Até a hora que eu mando a crônica, ela é um grande esboço. Alguém já disse que escrever é reescrever: demoro muito tempo trabalhando e retrabalhando cada texto.
Você acredita que a literatura dá conta da realidade de hoje, que é tão complexa e acelerada?
Não sei se está dando conta da realidade, mas é nos momentos em que a realidade se torna complexa que surge a melhor literatura. Veja as tragédias gregas, quando aquelas pessoas passavam de um pensamento mítico e religioso para o racional e filosófico, veja Cervantes, no início do século 17, época em que o parafuso do pensamento dava uma segunda grande volta e surgia a ciência moderna, mandando os gigantes, a bruxaria, o geocentrismo e outras fábulas pra cucuia. Comparado a esses momentos, o mundo atual até parece bem simplezinho!

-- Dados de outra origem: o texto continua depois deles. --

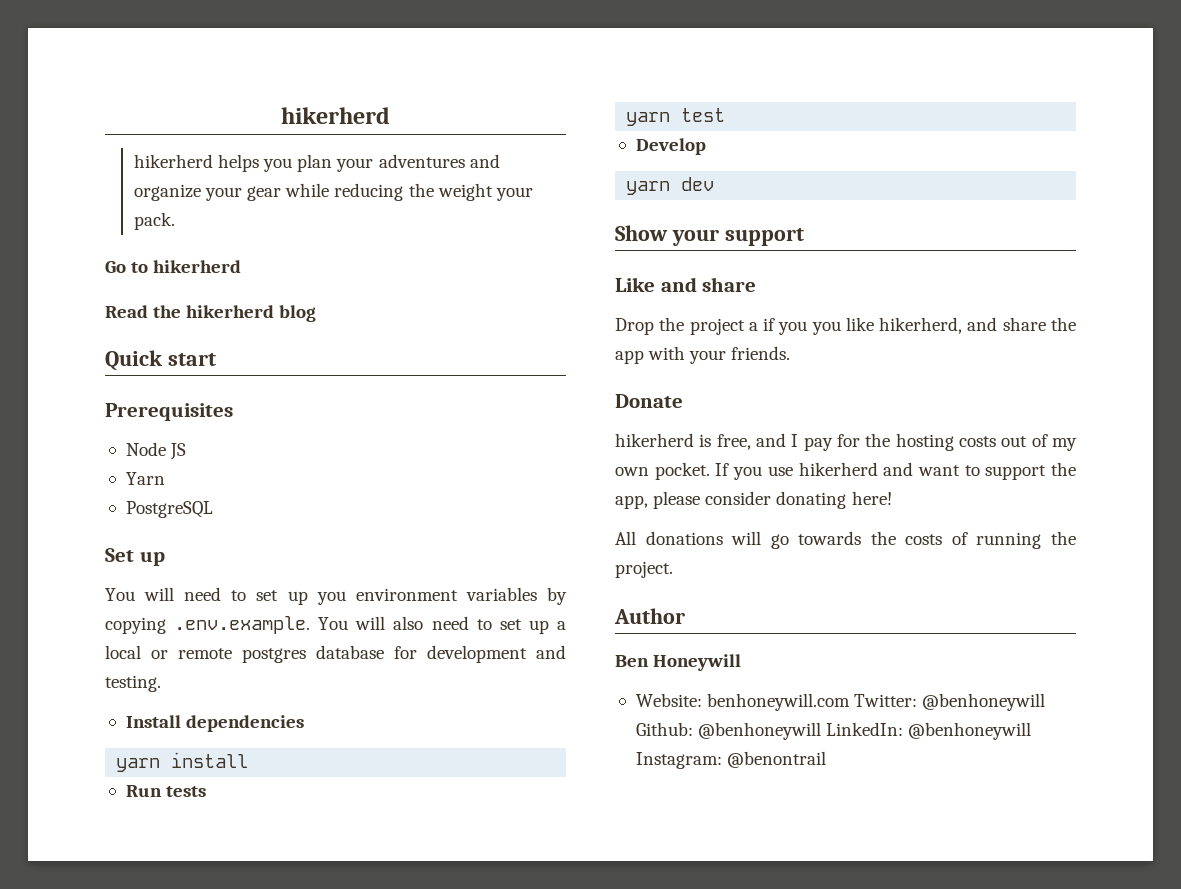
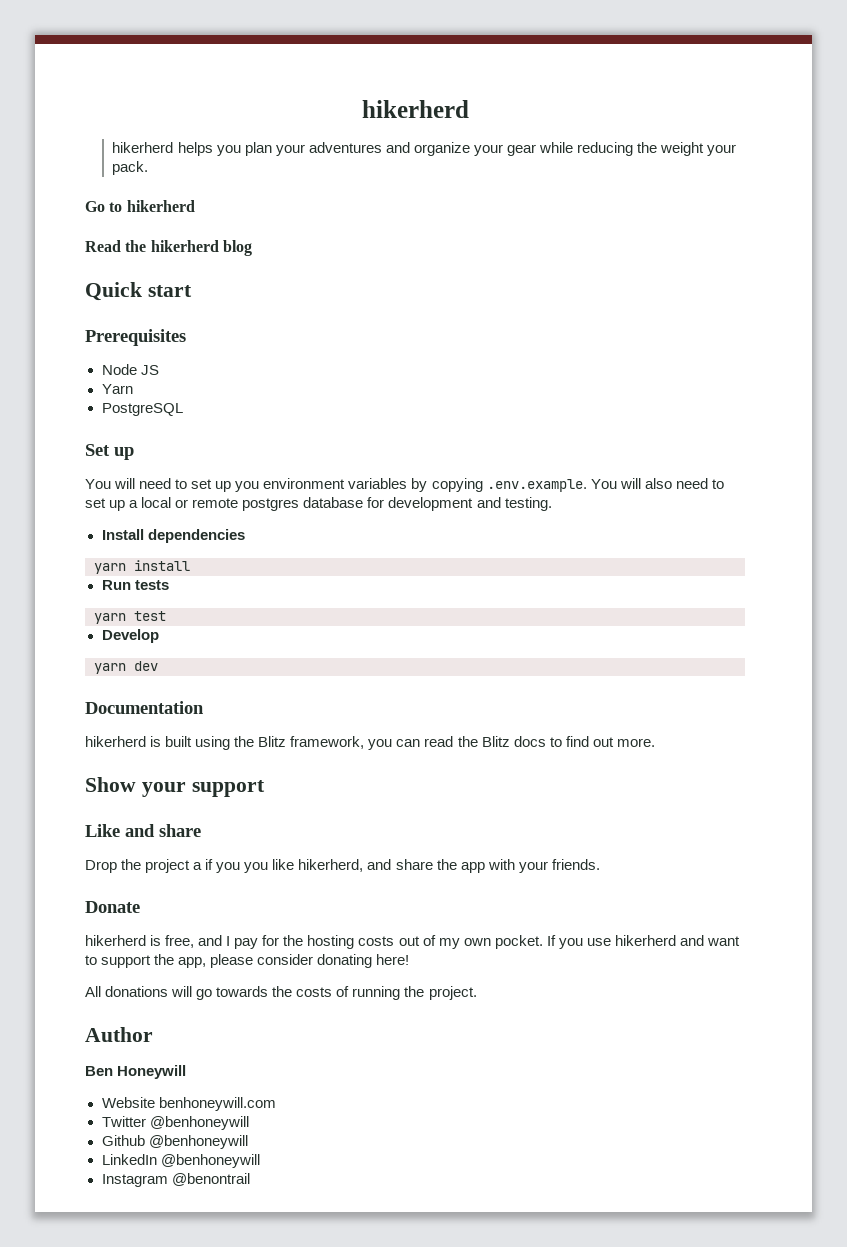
+ Documentation
+ hikerherd is built using the Blitz framework, you can read the Blitz docs to find out more.
- Website: benhoneywill.com Twitter: @benhoneywill Github: @benhoneywill LinkedIn: @benhoneywill Instagram: @benontrail
+ Website benhoneywill.com
+ Twitter @benhoneywill
+ Github @benhoneywill
+ LinkedIn @benhoneywill
+ Instagram @benontrail

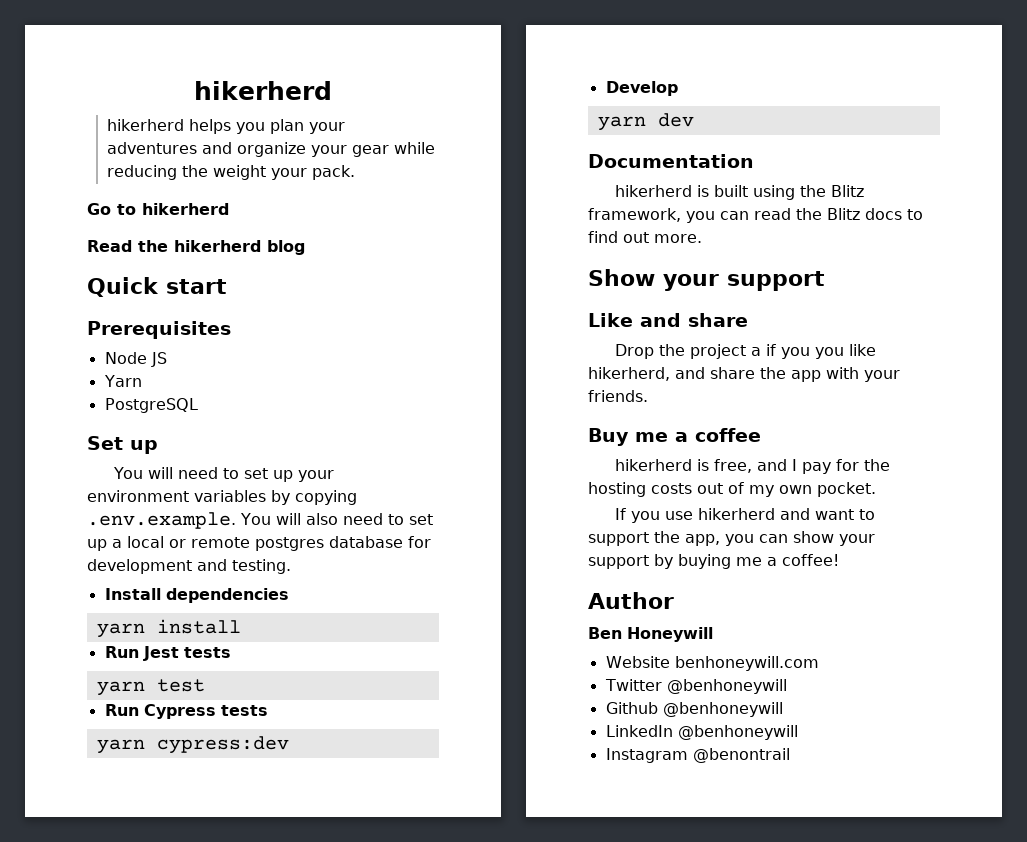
- You will need to set up you environment variables by copying .env.example. You will also need to set up a local or remote postgres database for development and testing.
+ You will need to set up your environment variables by copying .env.example. You will also need to set up a local or remote postgres database for development and testing.
- Run tests
+ Run Jest tests
+ Run Cypress tests
+ yarn cypress:dev
- Donate
+ Buy me a coffee
- hikerherd is free, and I pay for the hosting costs out of my own pocket. If you use hikerherd and want to support the app, please consider donating here!
- All donations will go towards the costs of running the project.
+ hikerherd is free, and I pay for the hosting costs out of my own pocket.
+ If you use hikerherd and want to support the app, you can show your support by buying me a coffee!

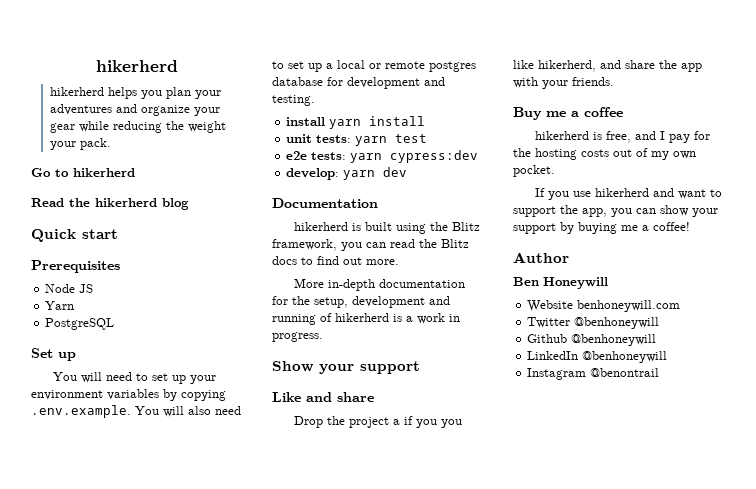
- Install dependencies
- yarn install
+ install yarn install
- Run Jest tests
- yarn test
+ unit tests: yarn test
- Run Cypress tests
- yarn cypress:dev
+ e2e tests: yarn cypress:dev
- Develop
- yarn dev
+ develop: yarn dev
+ More in-depth documentation for the setup, development and running of hikerherd is a work in progress.

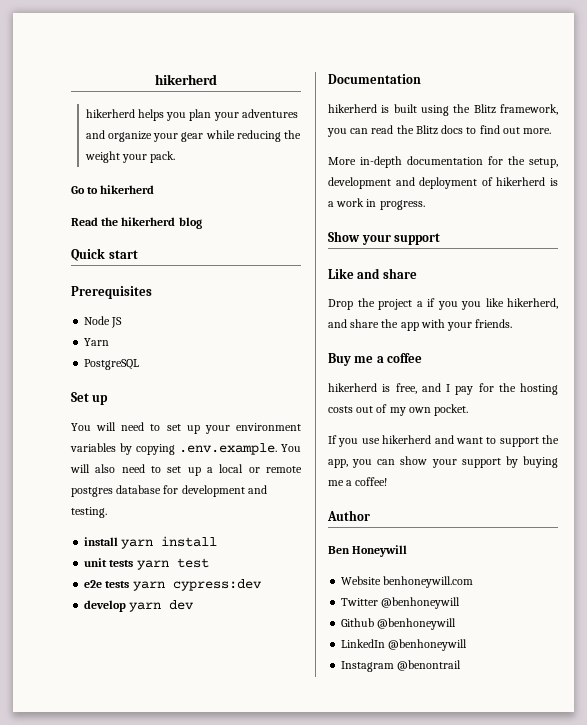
- unit tests: yarn test
+ unit tests yarn test
- e2e tests: yarn cypress:dev
+ e2e tests yarn cypress:dev
- develop: yarn dev
+ develop yarn dev
- More in-depth documentation for the setup, development and running of hikerherd is a work in progress.
+ More in-depth documentation for the setup, development and deployment of hikerherd is a work in progress.

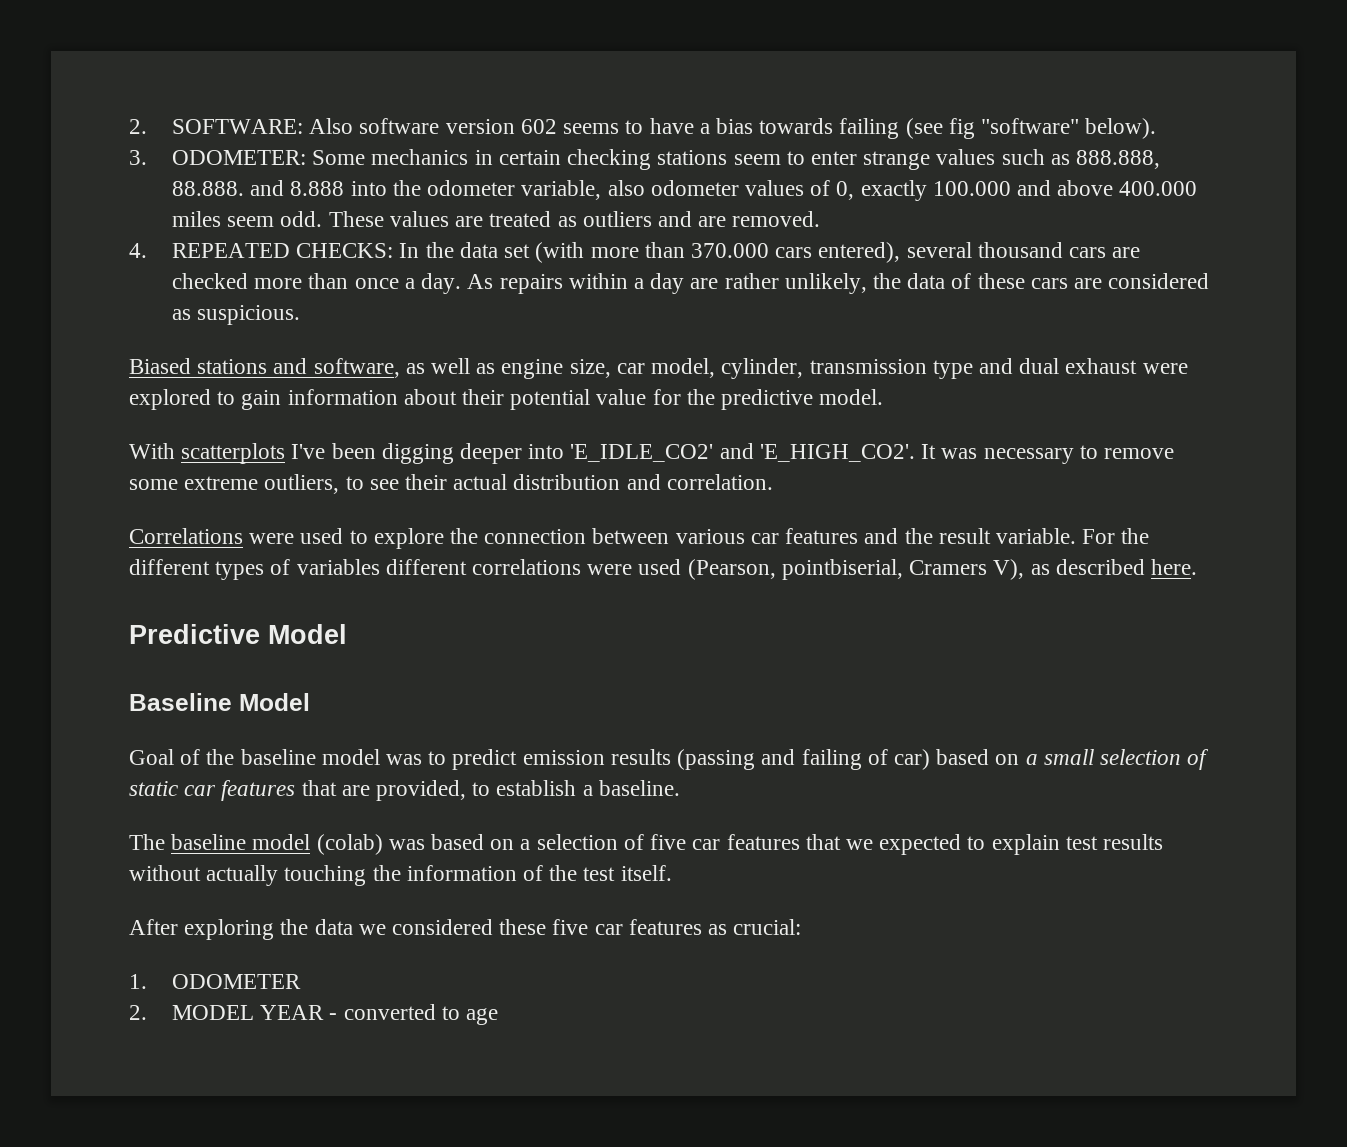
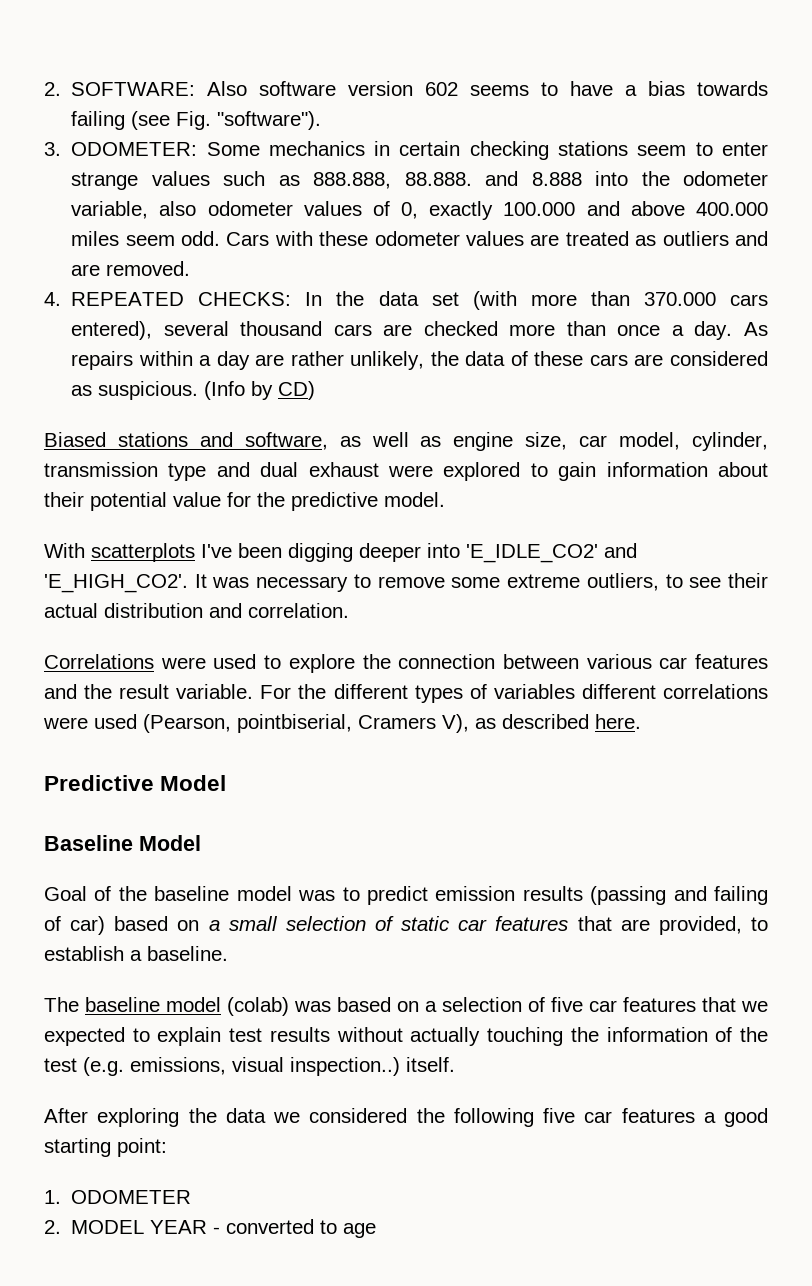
- 2. SOFTWARE: Also software version 602 seems to have a bias towards failing (see fig "software" below).
+ 2. SOFTWARE: Also software version 602 seems to have a bias towards failing (see Fig. "software").
- These values are treated as outliers and are removed.
+ Cars with these odometer values are treated as outliers and are removed.
+ (Info by CD)
- The baseline model (colab) was based on a selection of five car features that we expected to explain test results without actually touching the information of the test itself.
+ The baseline model (colab) was based on a selection of five car features that we expected to explain test results without actually touching the information of the test (e.g. emissions, visual inspection..) itself.
- After exploring the data we considered these five car features as crucial:
+ After exploring the data we considered the following five car features a good starting point:

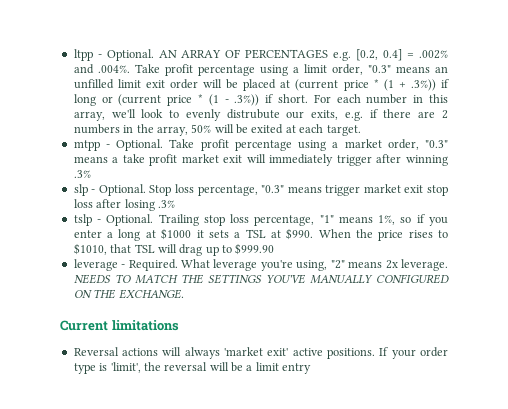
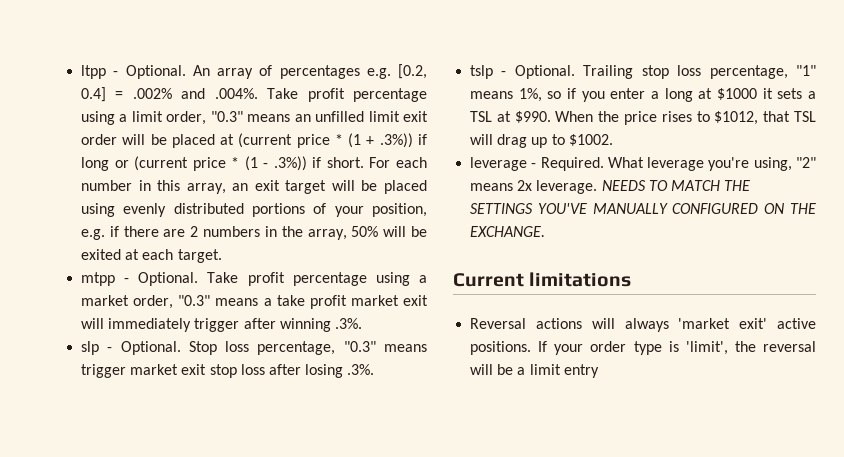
- AN ARRAY OF PERCENTAGES e.g. [0.2, 0.4] = .002% and .004%. Take profit percentage using a limit order, "0.3" means an unfilled limit exit order will be placed at (current price * (1 + .3%)) if long or (current price * (1 - .3%)) if short.
+ An array of percentages e.g. [0.2, 0.4] = .002% and .004%. Take profit percentage using a limit order, "0.3" means an unfilled limit exit order will be placed at (current price * (1 + .3%)) if long or (current price * (1 - .3%)) if short.
- For each number in this array, we'll look to evenly distrubute our exits, e.g. if there are 2 numbers in the array, 50% will be exited at each target.
+ For each number in this array, an exit target will be placed using evenly distributed portions of your position, e.g. if there are 2 numbers in the array, 50% will be exited at each target.
- Take profit percentage using a market order, "0.3" means a take profit market exit will immediately trigger after winning .3%
+ Take profit percentage using a market order, "0.3" means a take profit market exit will immediately trigger after winning .3%.
- Stop loss percentage, "0.3" means trigger market exit stop loss after losing .3%
+ Stop loss percentage, "0.3" means trigger market exit stop loss after losing .3%.
- When the price rises to $1010, that TSL will drag up to $999.90
+ When the price rises to $1012, that TSL will drag up to $1002.

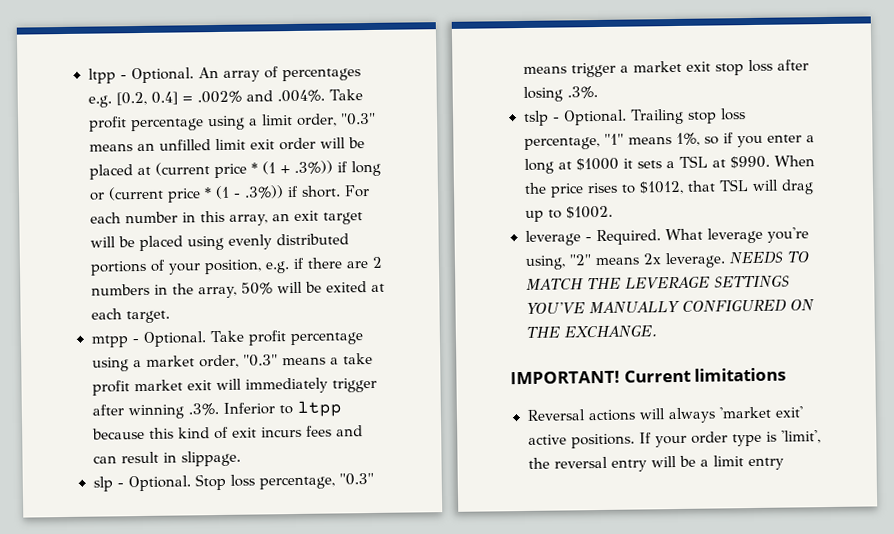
- Take profit percentage using a market order, "0.3" means a take profit market exit will immediately trigger after winning .3%.
+ Take profit percentage using a market order, "0.3" means a take profit market exit will immediately trigger after winning .3%. Inferior to ltpp because this kind of exit incurs fees and can result in slippage.
- Stop loss percentage, "0.3" means trigger market exit stop loss after losing .3%.
+ Stop loss percentage, "0.3" means trigger a market exit stop loss after losing .3%.
- NEEDS TO MATCH THE SETTINGS YOU'VE MANUALLY CONFIGURED ON THE EXCHANGE.
+ NEEDS TO MATCH THE LEVERAGE SETTINGS YOU'VE MANUALLY CONFIGURED ON THE EXCHANGE.
+ IMPORTANT!
- If your order type is 'limit', the reversal will be a limit entry
+ If your order type is 'limit', the reversal entry will be a limit entry

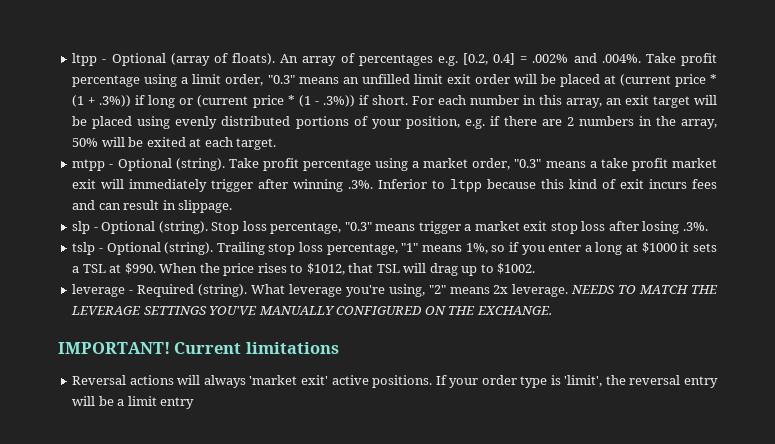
- ltpp - Optional.
+ ltpp - Optional (array of floats).
- mtpp - Optional.
+ mtpp - Optional (string).
- slp - Optional.
+ slp - Optional (string).
- tslp - Optional.
+ tslp - Optional (string).
- leverage - Required.
+ leverage - Required (string).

A solidão é fundamental para o escritor?
Fundamental. E hoje, com redes sociais, BlackBerries e outros cacarecos da comunicação, ficar sozinho é cada vez mais difícil. Cada texto terminado é uma vitória triunfal do Word contra o Twitter, o Facebook, o Outlook…
Você tem o hábito de mostrar o que escreve a outros escritores antes de publicar?
Crônicas, muito raramente. Como escrevo cerca de duas por semana, há muitos anos, já ia ter exaurido a paciência dos meus amigos faz tempo. Agora, quando estou escrevendo um conto ou romance e preciso de alguma ajuda, mostro trechos para amigos escritores e eles me ajudam bastante.
MEIO INTELECTUAL, MEIO DE ESQUERDA
Autor: Antonio Prata (Editora 34, 176 págs., R$ 30)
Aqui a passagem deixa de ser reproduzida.